文/李国华、赵子龙
访谈时间:2010年8月28日
访谈地点:北京、重庆
赵子龙(以下简称赵):“一根有质量的线条对我来说是一条可以向心灵深处通幽的曲径”,那么你的绘画线条的气质与你个体生命的气质有什么关系?
王俊(以下简称王):线条成为我绘画的基本语言,很大部分原因是源于我对铜版画的学习,我喜欢铜版画沉静尊贵的古典气质。平常我习惯用细小的毛笔绘画,线条常常是纤细和脆弱的,曾经,我希望可以用极端脆弱的线条去呈现一种厚重的力量感,这种近乎悖论的关系是和我的生活体悟紧密相关,描绘的线条就象一根根敏感的毛细血管和神经末梢,也有些象脉动着的心电图,可以去触碰到自己内心的隐秘处。
李国华(以下简称李):上文提到你希望用极端脆弱的线条去呈现一种厚重的力量感,这种近乎悖论的关系是和你对生活体悟相关,那么你对于生命的最大体悟是什么?
王:生命的渡过是有重量的,充满各种无常的梦觉,有着太多的不确定,不必太执于一点,
尽量以简单的心态去平衡得和失的关系,尽量对每一天保持好奇心吧。
王俊《阅读·被涂写的诱饵》,行为,2003年
李:在你画面中出现的一些由曲线构成的具象图形,代表了什么?在你看来绘画的本质在于“观看的呈现”,能否进行阐述?
王:由线条构成的形象就是如其所示吧,这些图像的选择并没有特别的指涉或隐喻,相反我是有意在绘画中模糊明确的图像意义。很多时候,我也在想绘画的本质是什么?或者说在今天绘画何为?如果去除附着在绘画表面上的那些诸如文学、社会学、宗教或历史的外衣,绘画只剩一个图像本身,只是在大多数时候我们强化了绘画的叙事、载道或情感功能,给一个图像赋予了太多复杂的意义。绘画首先还是关乎视觉经验的一种活动,绘画不应该是社会学的插图或哲学的附庸,我更愿意将绘画视为一种纯观看的结晶,是一种捕捉“象”的行动,是观看一个“象”的迷踪所留下的证据。但在绘画中实际上是不能够完全捕捉住一个“象”的,它在时间的流里滑动和闪烁,瞬间清晰又瞬间扑朔迷离,是眼睛观看的物象也是心灵关照的世事。纯粹的观看更接近存在本身。其实这依然是一种陈词滥调,在整个现代艺术史上,“什么是绘画?”是一个持续至今被不断讨论的问题,从塞尚对一个物的凝视,从马格里特对图像错觉和歧义的处理开始就不断有人加入讨论的行列,也持续地给出不同的方案,问题的根还是在那儿,重要的是从什么角度和用什么方式讨论问题,新的语言方式产生于独立的观看视角,几十年来一直都有新的讨论方式出来体现作者思考的价值,反过来也促成问题自身的更新。我的绘画创作是从这个角度切入的。历史最本质的问题其实并没有大的改变,改变的是阐释方式和解题方式。我相信,绘画的历史其实也可看作一部视觉经验的流变史,题材和内容也许会随着世事而变幻、消逝,最终能留下来的还是艺术家个体对外部观看所提炼创造出的新绘画语言。
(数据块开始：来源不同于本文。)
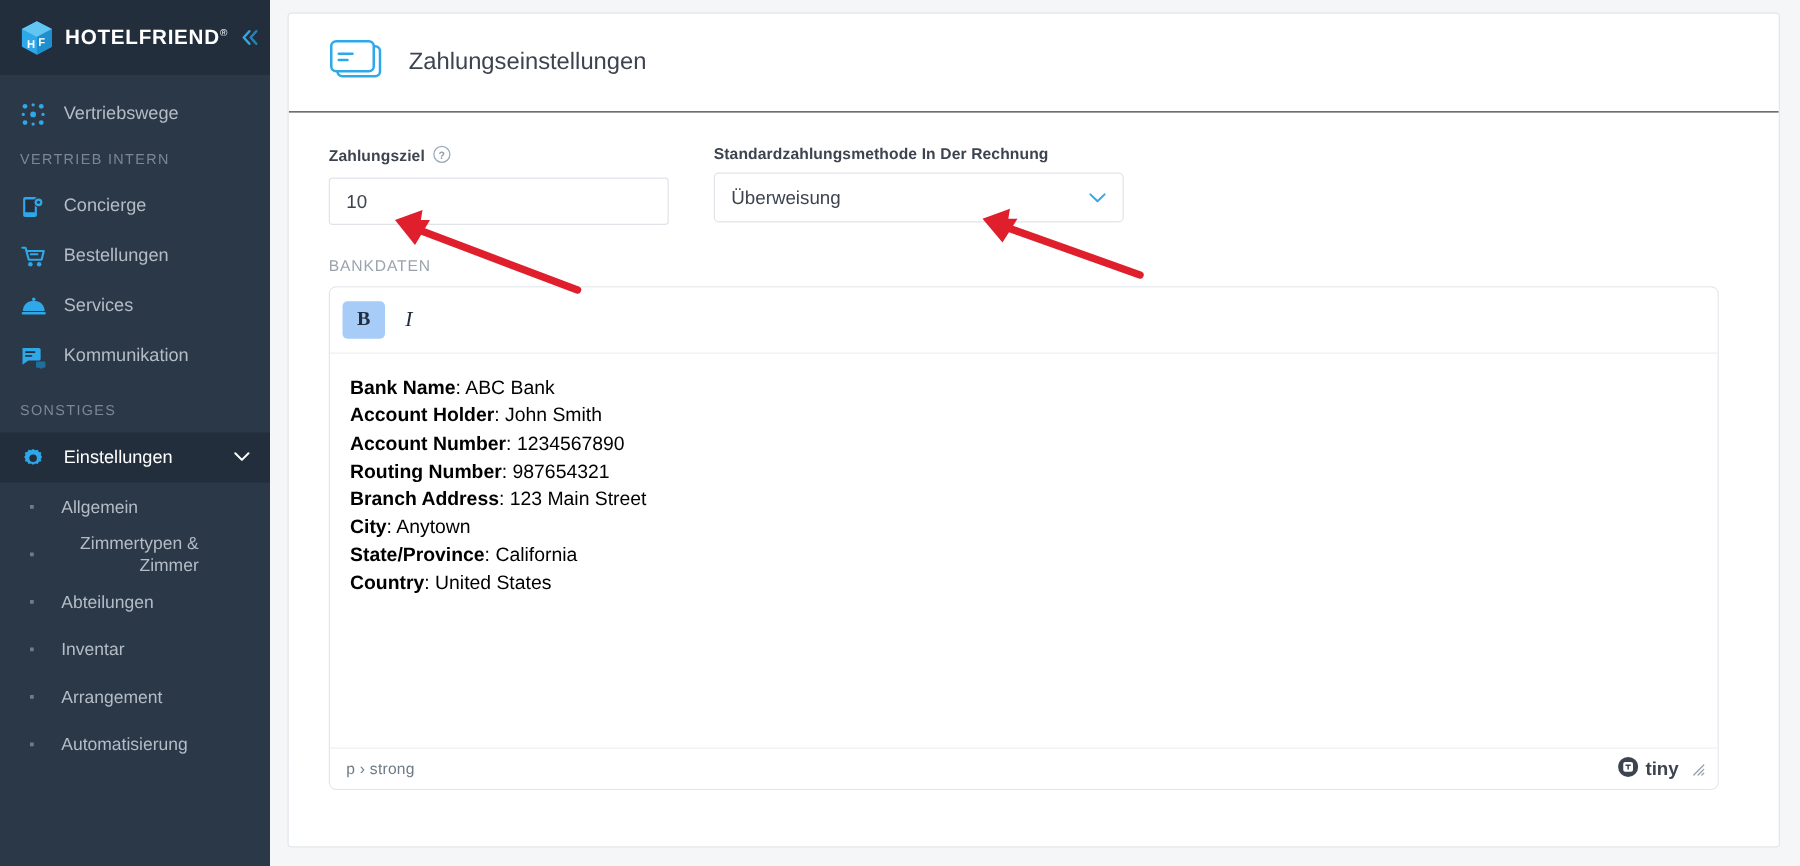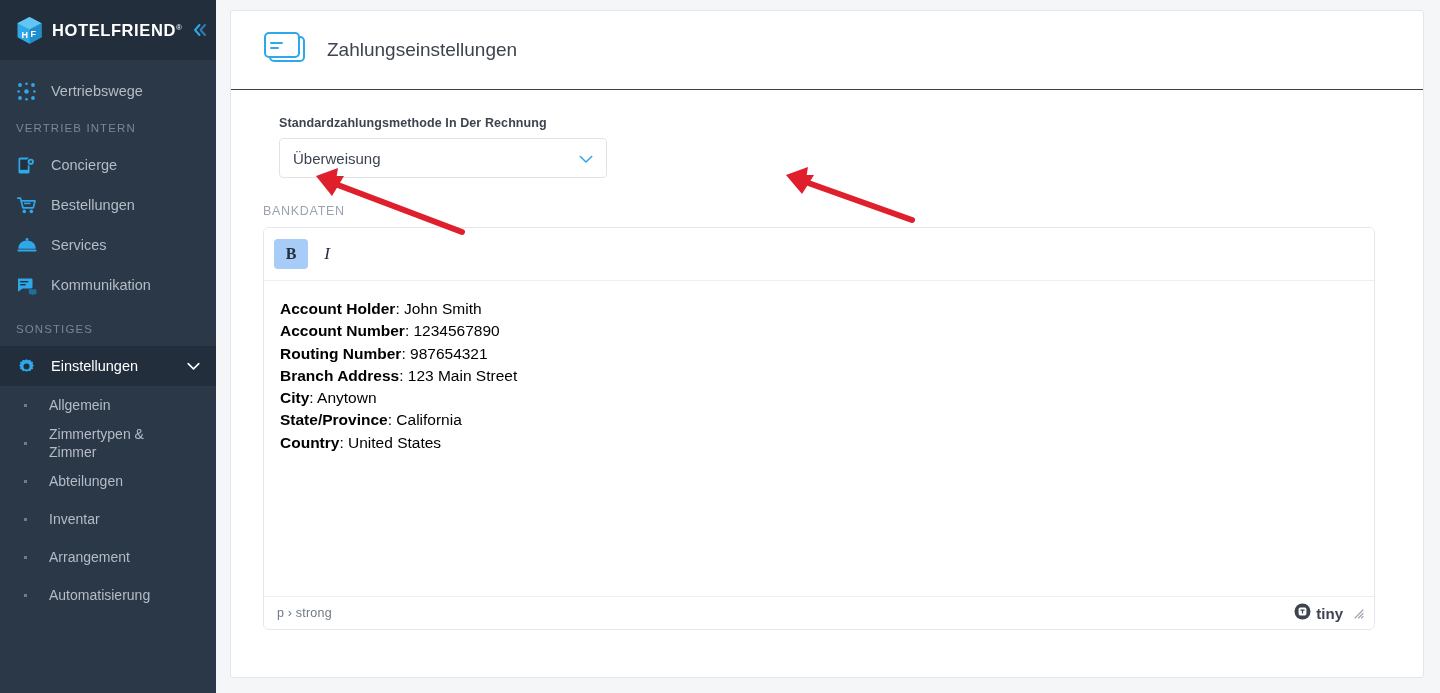--- a/index.html
+++ b/index.html
@@ -391,6 +391,18 @@
     <div id="form-area">
       <div class="field-row">
 
+        <div class="field">
+          <div class="field-label">
+            <span>Zahlungsziel</span>
+            <span>
+              <svg width="15" height="15" viewBox="0 0 15 15">
+                <circle cx="7.5" cy="7.5" r="6.4" fill="none" stroke="#9aa8b8" stroke-width="1"></circle>
+                <text x="7.5" y="11" text-anchor="middle" font-family="Liberation Sans, sans-serif" font-size="8.5" fill="#8c9aab">?</text>
+              </svg>
+            </span>
+          </div>
+          <input class="text-input" value="10" style="">
+        </div>
 
         <div class="field" style="margin-left:16px;">
           <div class="field-label">Standardzahlungsmethode In Der Rechnung</div>

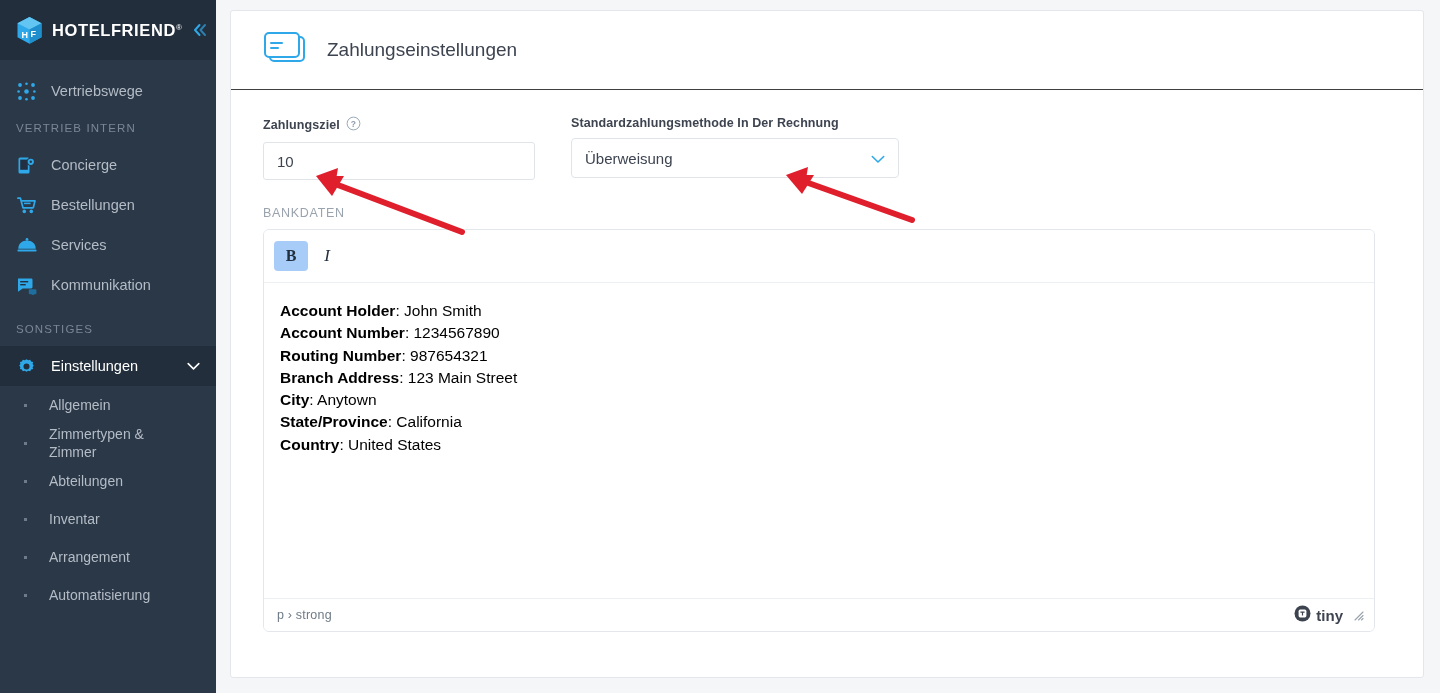--- a/index.html
+++ b/index.html
@@ -429,6 +429,7 @@
       </div>
 
       <div id="editor-body">
+        <div><b>Bank Name</b>: <span>ABC Bank</span></div>
         <div><b>Account Holder</b>: <span>John Smith</span></div>
         <div><b>Account Number</b>: <span>1234567890</span></div>
         <div><b>Routing Number</b>: <span>987654321</span></div>

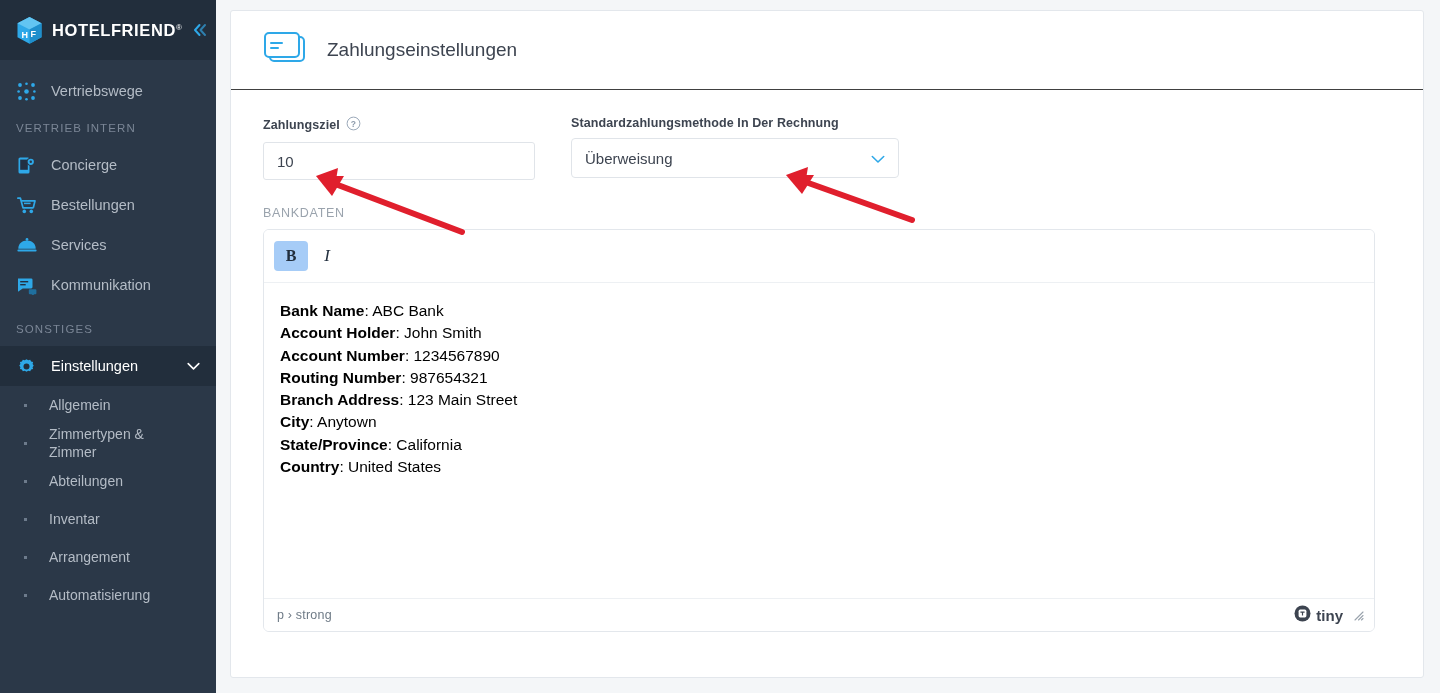--- a/index.html
+++ b/index.html
@@ -84,7 +84,7 @@
     flex: 0 0 3px;
     margin-right: 14px;
   }
-  .nav-sub .sublbl { line-height: 18px; }
+  .nav-sub .sublbl { line-height: 18px; text-align: right; }
   .chev-down { margin-left: auto; }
李:除了绘画,你涉猎的领域还包括装置、摄影,这些作品是沿着一条怎样的脉络?在不同的阶段去掉了什么,又得到了什么?今天你看来所有艺术形式的共同之处是什么?
王:我的创作一直在发展,虽然使用的媒介在变化,但作品内部持续的关注点和语法却是相互关联的。基本是在两条线索上交替进行着,从前几年对知识、阅读的质疑到目前绘画对观看本身的关注,这是一条向内的线索;另外一条比较倾向于对社会变化的反应,这种类型的作品比例小一些,两条线互相交错、跳跃着在进行。我愿意作品与作品之间保持一种弹性,作品的意义有时候是在这种弹性中相互注解和印证产生的。创作是一个不断认识自己的过程,也是自己对外部做出的自然反应,行走的目光总是朝向黑暗的前方,留下跌跌撞撞的足迹,不同的足迹互为印证和参照,或许途中只是选择了不同的鞋子。现在我已很少用摄影作为创作的手段,因为我没有找到合适可靠的方法。我越来越认识到,尽量用自己可把控的方式去做作品,尽量自然一些,尽量诚实的去靠近自己的内心是最重要的。我迷恋手工和细节,我乐意将这种迷恋置于简洁和静默的氛围中,这在我几乎所有的作品中都有体现。